CORRESPONDENCIA
António Correia Varela Almeida
Unidad de Gastroenterología
Complejo Hospitalario de Especialidades Juan Ramón Jiménez
Ronda Exterior Norte, s/n.
21005 Huelva
Imagen
Mujer de 76 años con antecedentes de diabetes tipo 2 y esofagitis péptica grado A en tratamiento con omeprazol. Presenta odinofagia desde hace unos meses sin otros síntomas ni signos clínicos acompañantes. Se realiza una endoscopia oral en la que se observa, en antro prepilórico, una lesión polipoidea de unos 20 mm de diámetro con pedículo ancho y sin irregularidades en su superficie (Figura 1). Se toman biopsias de la misma con informe histológico de gastritis crónica atrófica y test de ureasa positivo. Se pautó tratamiento erradicador para Helicobacter pylori. La ultrasonografía endoscópica observó a nivel antral una lesión protuyente, hipoecogénica y homogénea confinada en el espesor de la mucosa.
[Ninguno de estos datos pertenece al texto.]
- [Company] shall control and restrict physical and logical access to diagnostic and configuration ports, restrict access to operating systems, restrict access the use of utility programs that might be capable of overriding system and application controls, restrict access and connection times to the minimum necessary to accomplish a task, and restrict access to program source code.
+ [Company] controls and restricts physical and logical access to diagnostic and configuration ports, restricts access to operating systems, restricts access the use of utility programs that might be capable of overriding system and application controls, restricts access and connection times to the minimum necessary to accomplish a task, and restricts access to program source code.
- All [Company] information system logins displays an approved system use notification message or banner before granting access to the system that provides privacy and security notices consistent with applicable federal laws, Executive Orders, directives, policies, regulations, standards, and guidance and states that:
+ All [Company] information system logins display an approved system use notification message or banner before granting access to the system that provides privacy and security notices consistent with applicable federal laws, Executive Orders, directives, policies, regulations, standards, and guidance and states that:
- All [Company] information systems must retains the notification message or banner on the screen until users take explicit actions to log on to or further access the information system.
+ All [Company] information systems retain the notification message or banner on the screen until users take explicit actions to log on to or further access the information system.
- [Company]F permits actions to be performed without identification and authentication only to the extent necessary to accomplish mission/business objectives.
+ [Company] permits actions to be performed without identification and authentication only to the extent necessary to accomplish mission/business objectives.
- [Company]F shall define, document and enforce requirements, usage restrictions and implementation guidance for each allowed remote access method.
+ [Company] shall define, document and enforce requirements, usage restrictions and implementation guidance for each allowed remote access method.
Posteriormente se realizó resección endoscópica de la lesión sin presentar complicaciones tras el procedimiento. El informe anatomopatológico emitió el diagnóstico de pólipo fibroide inflamatorio o tumor de Vanek (Figura 2) destacando en el estudio inmunohistoquímico inmunofenotipo positivo para CD34 y vimentina, confirmando así el diagnóstico (Figura 3).
Figura 1
Lesión de aspecto polipoide pediculada de aproximadamente 20 mm de diámetro en antro a nivel prepilórico sin irregularidades en su superficie.
Figura 2
Proliferación de células fusiformes entremezcladas con estructuras vasculares e intensa respuesta inflamatoria con presencia de eosinófilos.
El pólipo fibroide inflamatorio es un tumor muy poco frecuente constituyendo menos del 0,1% de todos los pólipos gástricos[1]. La mayoría se localizan en el antro prepilórico (70%) y pueden surgir de la mucosa o incluso de la submucosa[2].
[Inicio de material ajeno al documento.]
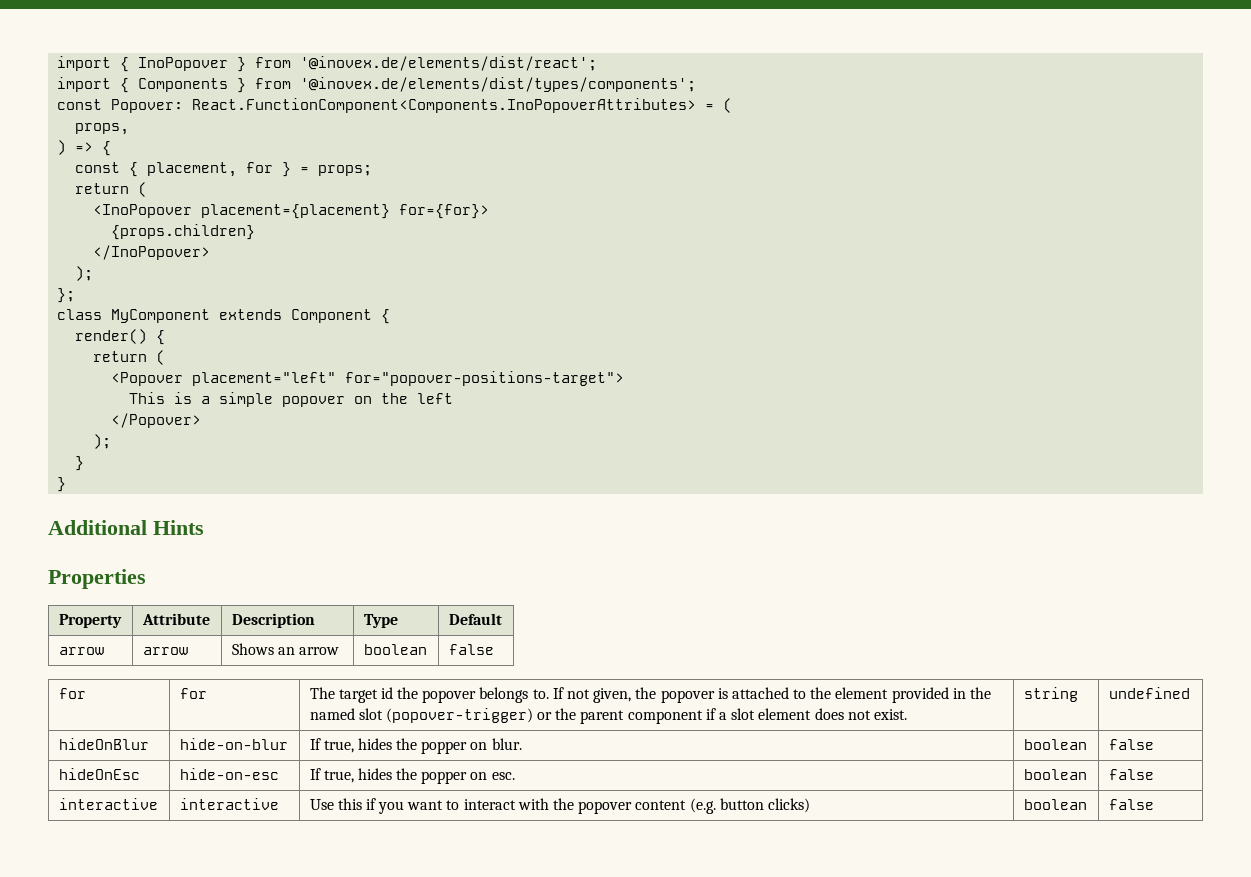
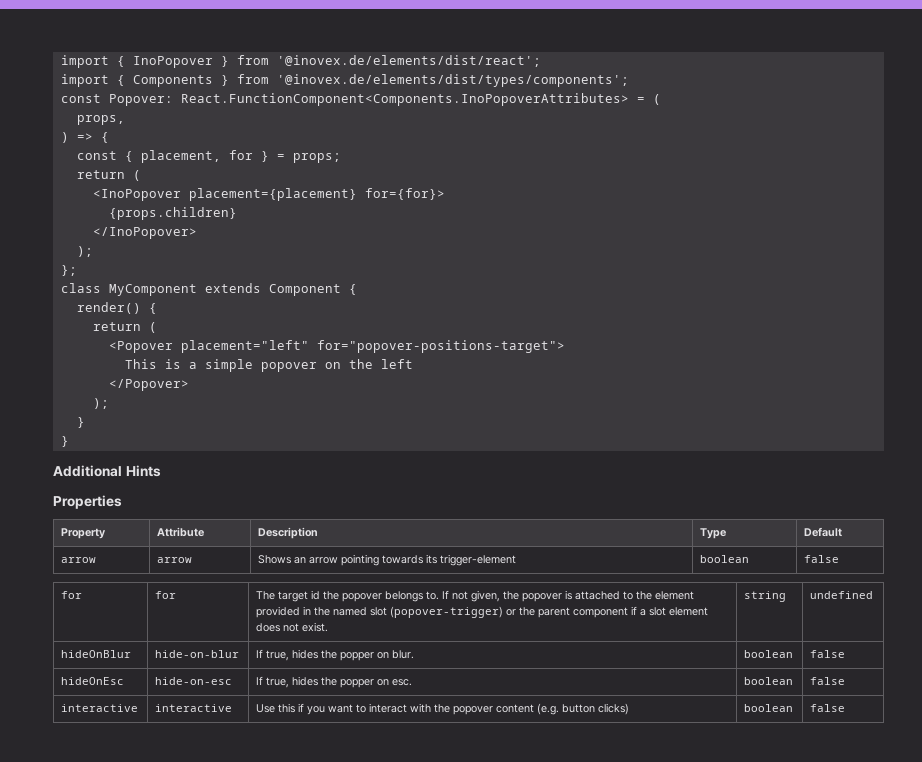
- arrow | arrow | Shows an arrow | boolean | false
+ arrow | arrow | Shows an arrow pointing towards its trigger-element | boolean | false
Típicamente en endoscopia suele presentarse como una lesión polipoidea única, sésil o pediculada, revestida por mucosa de aspecto normal que en ocasiones puede estar deprimida o ulcerada. El patrón ultrasonográfico más común es de una lesión de márgenes mal definidos, hipoecogénica, homogénea y localizada en la segunda o tercera capa, manteniéndose intacta la cuarta capa de la pared gástrica[3].
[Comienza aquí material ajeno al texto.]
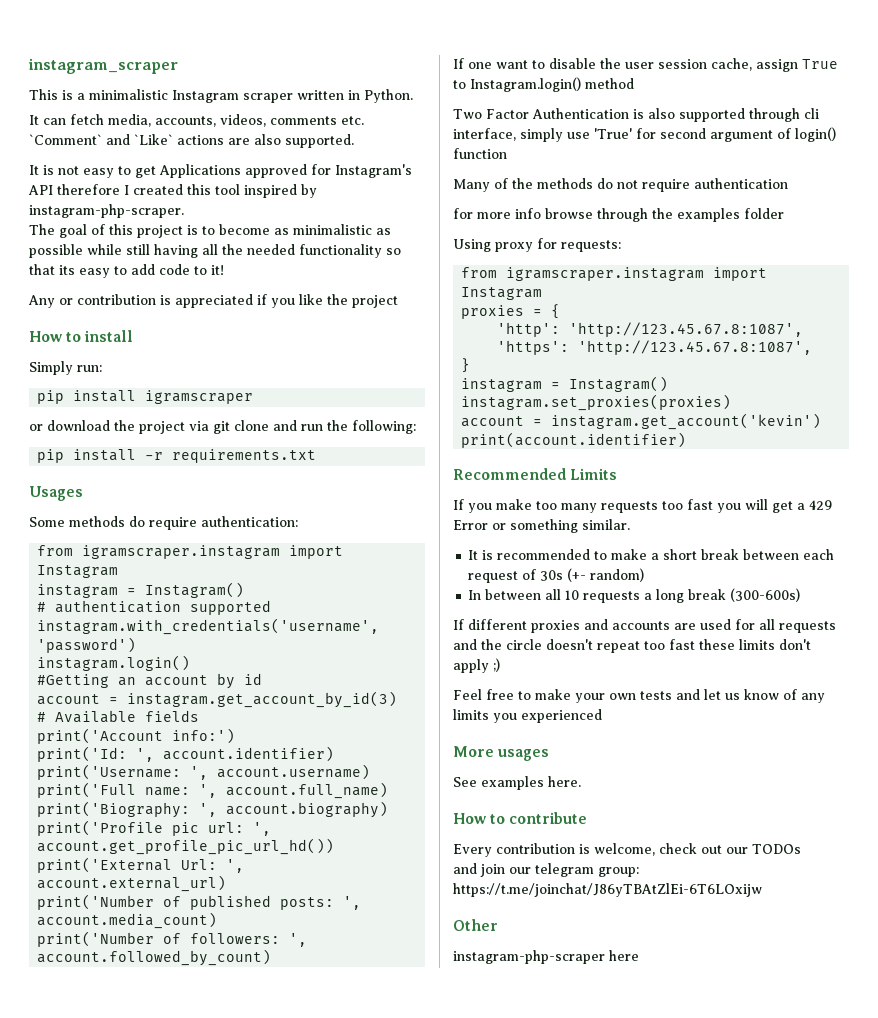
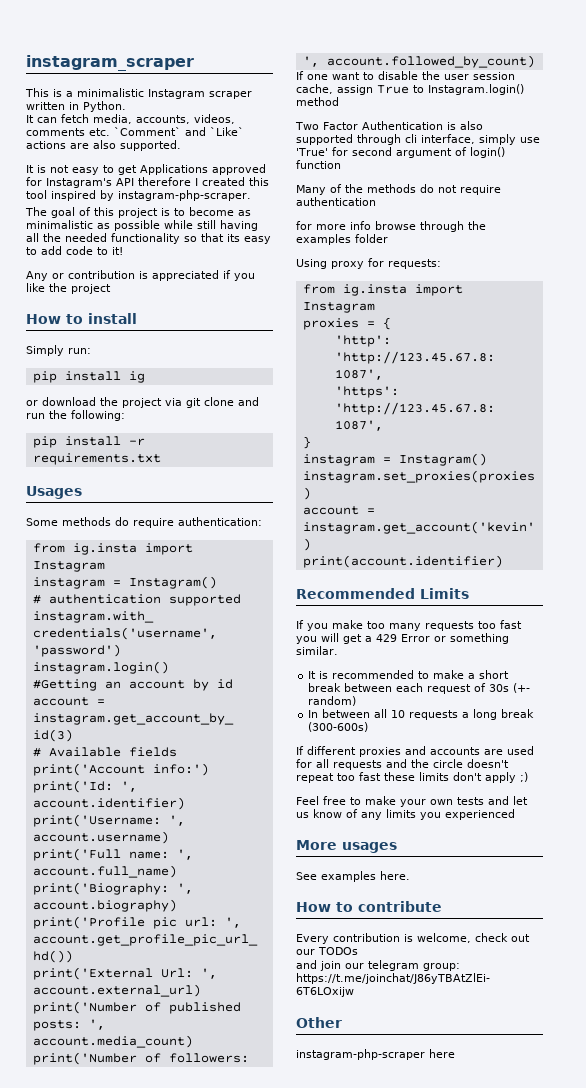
- pip install igramscraper
+ pip install ig
  Some methods do require authentication:
- from igramscraper.instagram import Instagram
+ from ig.insta import Instagram
  Using proxy for requests:
- from igramscraper.instagram import Instagram
+ from ig.insta import Instagram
Microscópicamente se caracteriza por la presencia de tejido fibroconectivo laxo y células inflamatorias, en especial eosinófilos[4]. El estudio inmunohistoquímico tiene un papel relevante en su diagnóstico, ya que característicamente son CD34 y vimentina positivos[5].
Por lo general son asintomáticos[6] aunque, los pólipos de gran tamaño pueden provocar síntomas como dolor abdominal, sangrado o incluso cuadro suboclusivo.
Se ha descrito una asociación patológica de estos tumores con la presencia de infección por Helicobacter pylori y que su erradicación podría influir en la evolución de los PFI pero estos mecanismos no están aún claros[7]. El principal diagnóstico diferencial hay que realizarlo con los tumores del estroma gastrointestinal (GIST), gastroenteritis eosinofílica y otros tumores benignos mesenquimales[8].
Aunque los PFI son tradicionalmente considerados lesiones benignas, existen estudios recientes sugiriendo la posibilidad de formar un proceso neoplásico[9]. De esta forma, la resección endoscópica o quirúrgica podría estar indicada en todos los pacientes, no solamente en aquellos con pólipos grandes o sintomáticos. Una vez completamente resecados, los PFI no recidivan ni requieren tratamiento adicional o vigilancia[10].